((
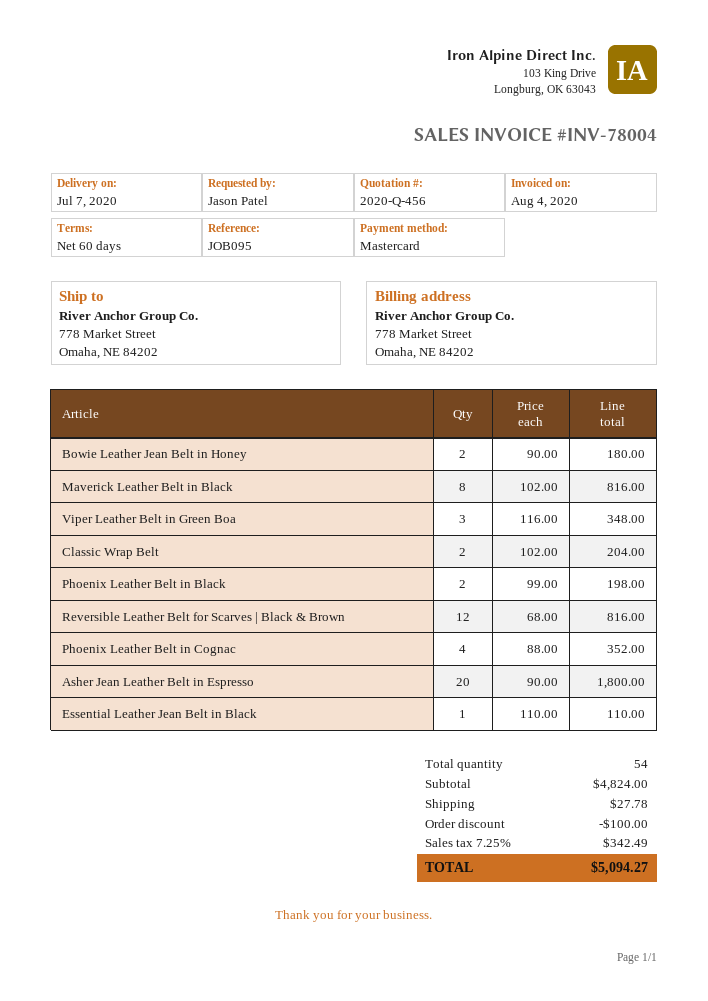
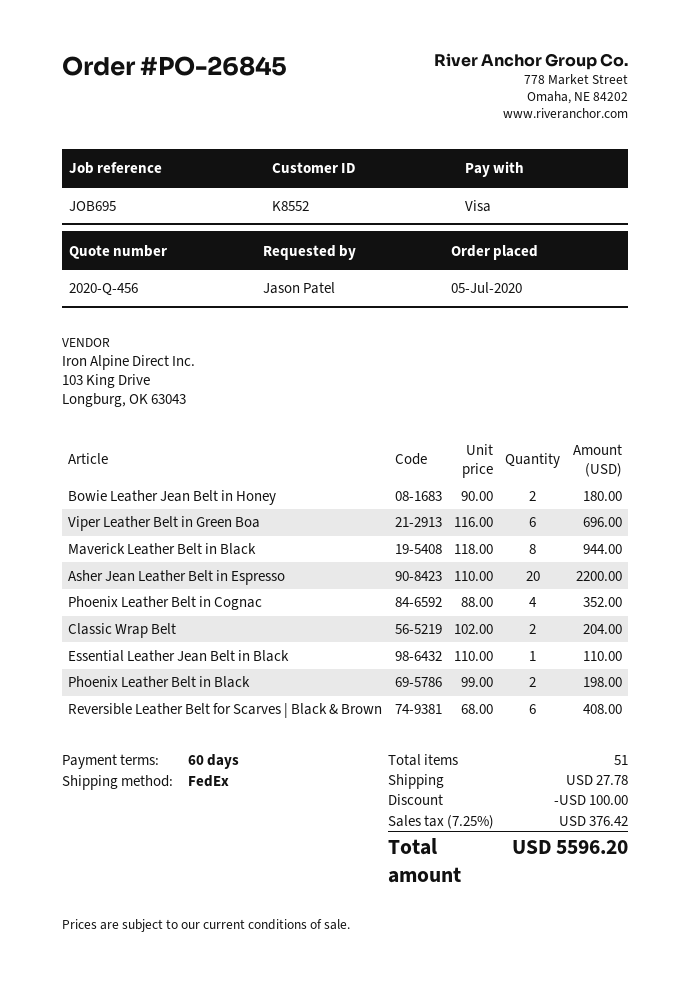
reference: JOB095 -> JOB695
payment method: Mastercard -> Visa
Maverick Leather Belt in Black: 8 x 102.00 = 816.00 -> 8 x 118.00 = 944.00
Viper Leather Belt in Green Boa: 3 x 116.00 = 348.00 -> 6 x 116.00 = 696.00
Reversible Leather Belt for Scarves | Black & Brown: 12 x 68.00 = 816.00 -> 6 x 68.00 = 408.00
Asher Jean Leather Belt in Espresso: 20 x 90.00 = 1800.00 -> 20 x 110.00 = 2200.00
total quantity: 54 -> 51
tax: 7.25% = 342.49 -> 7.25% = 376.42
total: 5094.27 -> 5596.20

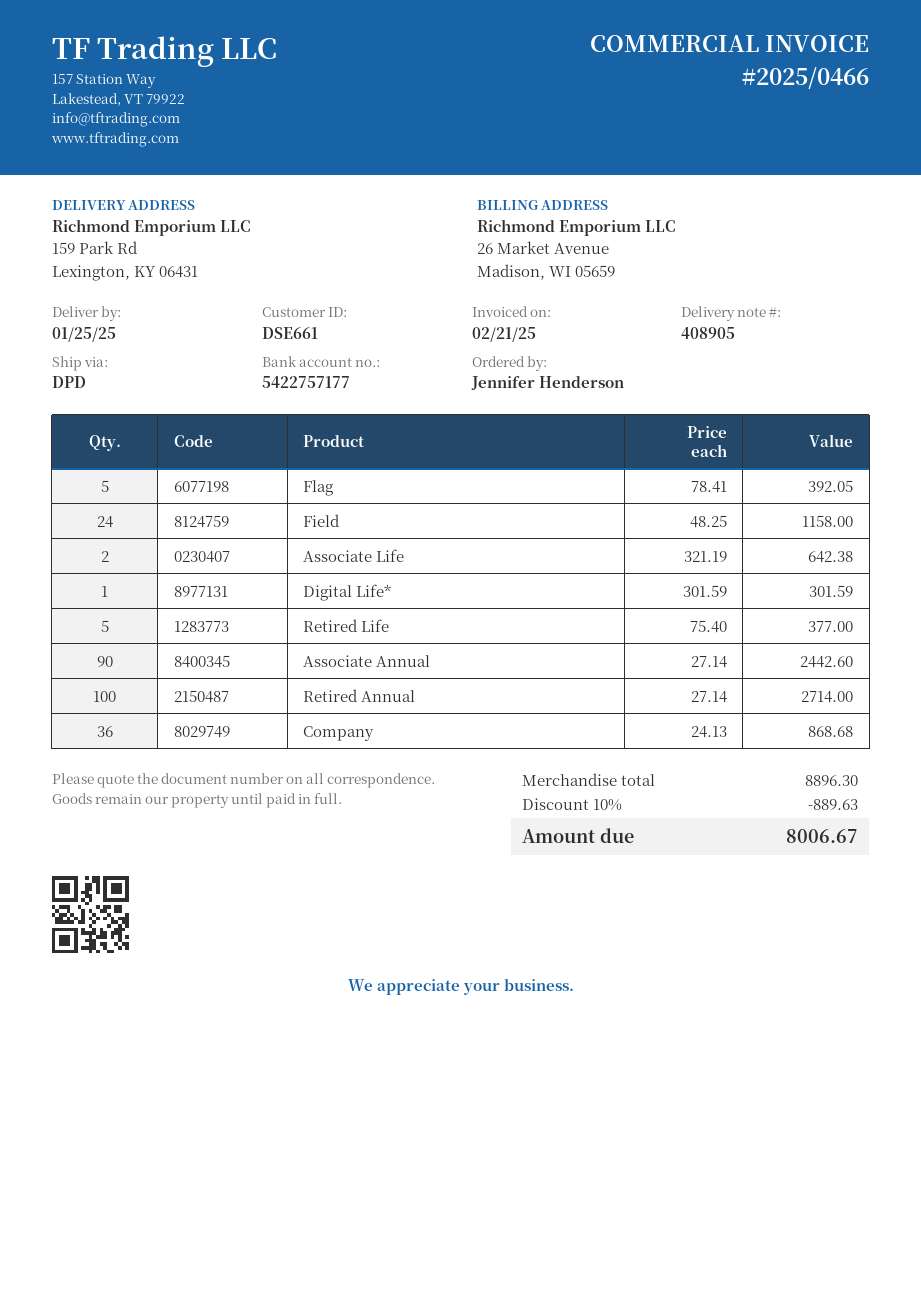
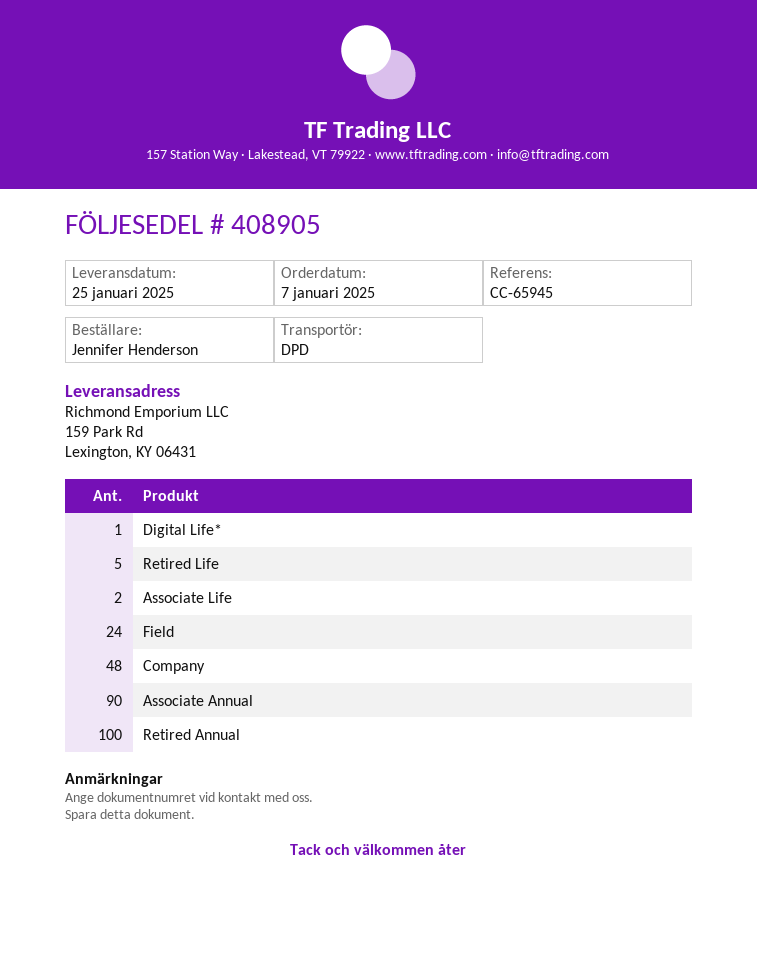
Flag: 5 -> none
Company: 36 -> 48

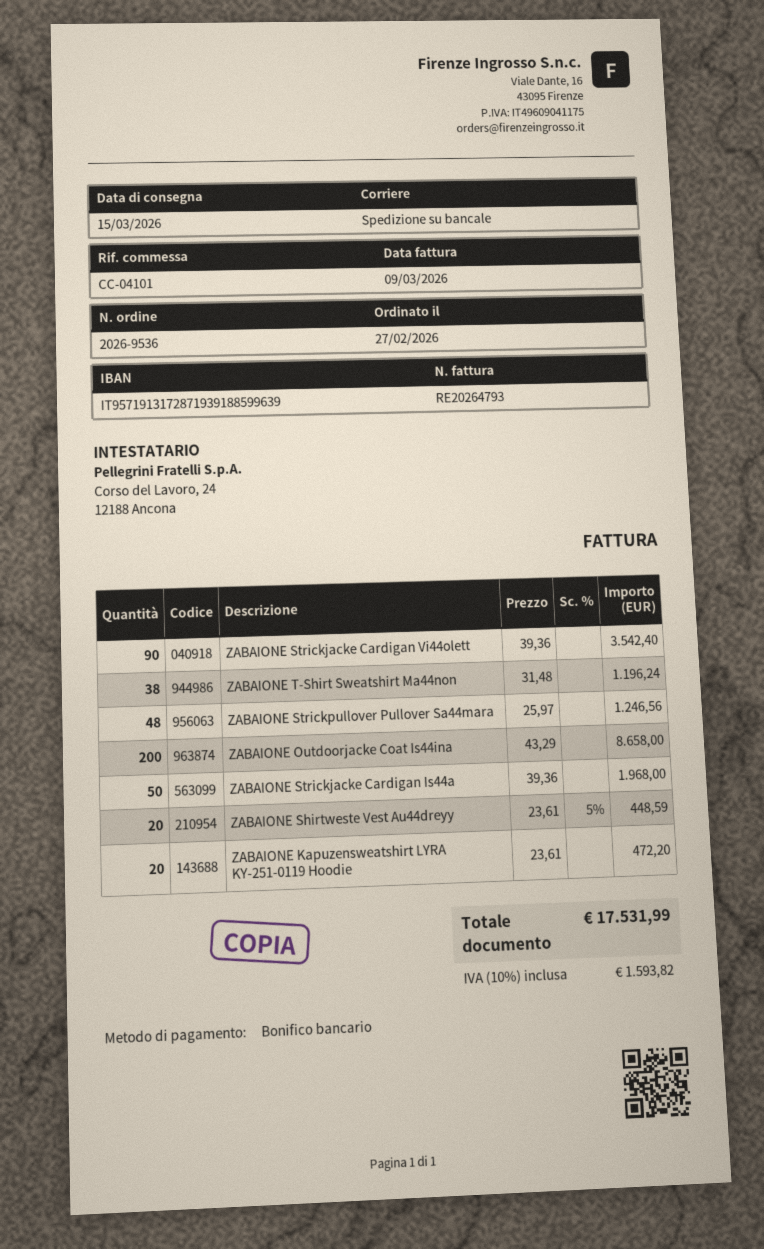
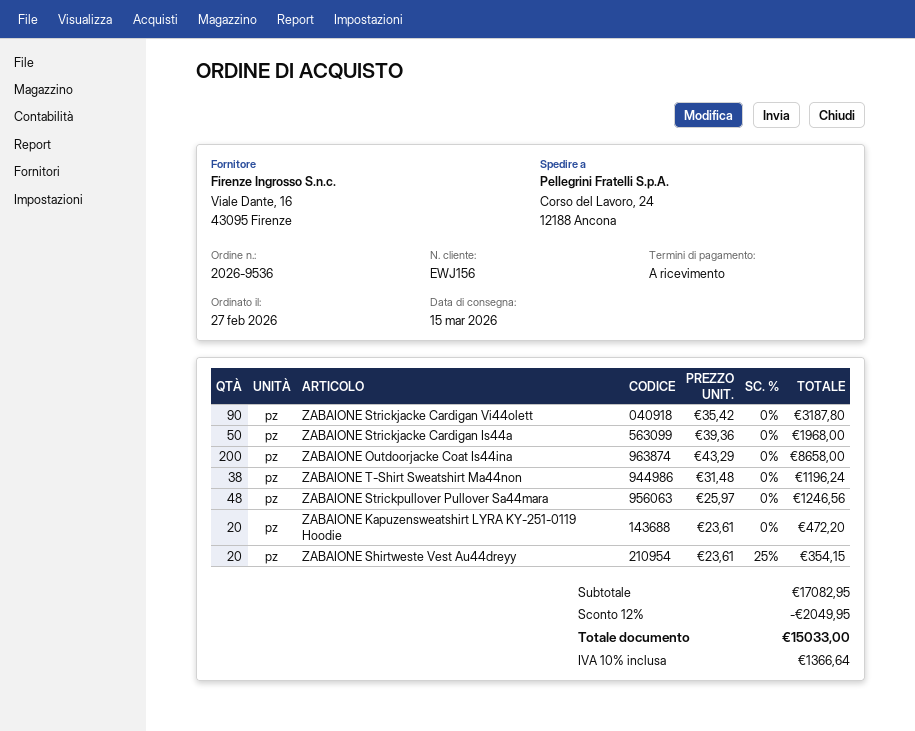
ZABAIONE Strickjacke Cardigan Vi44olett: 90 x 39.36 = 3542.40 -> 90 x 35.42 = 3187.80
ZABAIONE Shirtweste Vest Au44dreyy: 20 x 23.61 - 5% = 448.59 -> 20 x 23.61 - 25% = 354.15
discount: none -> 12% = 2049.95
tax: 10% = 1593.82 -> 10% = 1366.64
total: 17531.99 -> 15033.00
))
Work instruction ::
Transcribe all of the lines above exactly as given. The pictures stay out.

Answer for this exercise ::
reference: JOB095 -> JOB695
payment method: Mastercard -> Visa
Maverick Leather Belt in Black: 8 x 102.00 = 816.00 -> 8 x 118.00 = 944.00
Viper Leather Belt in Green Boa: 3 x 116.00 = 348.00 -> 6 x 116.00 = 696.00
Reversible Leather Belt for Scarves | Black & Brown: 12 x 68.00 = 816.00 -> 6 x 68.00 = 408.00
Asher Jean Leather Belt in Espresso: 20 x 90.00 = 1800.00 -> 20 x 110.00 = 2200.00
total quantity: 54 -> 51
tax: 7.25% = 342.49 -> 7.25% = 376.42
total: 5094.27 -> 5596.20

Flag: 5 -> none
Company: 36 -> 48

ZABAIONE Strickjacke Cardigan Vi44olett: 90 x 39.36 = 3542.40 -> 90 x 35.42 = 3187.80
ZABAIONE Shirtweste Vest Au44dreyy: 20 x 23.61 - 5% = 448.59 -> 20 x 23.61 - 25% = 354.15
discount: none -> 12% = 2049.95
tax: 10% = 1593.82 -> 10% = 1366.64
total: 17531.99 -> 15033.00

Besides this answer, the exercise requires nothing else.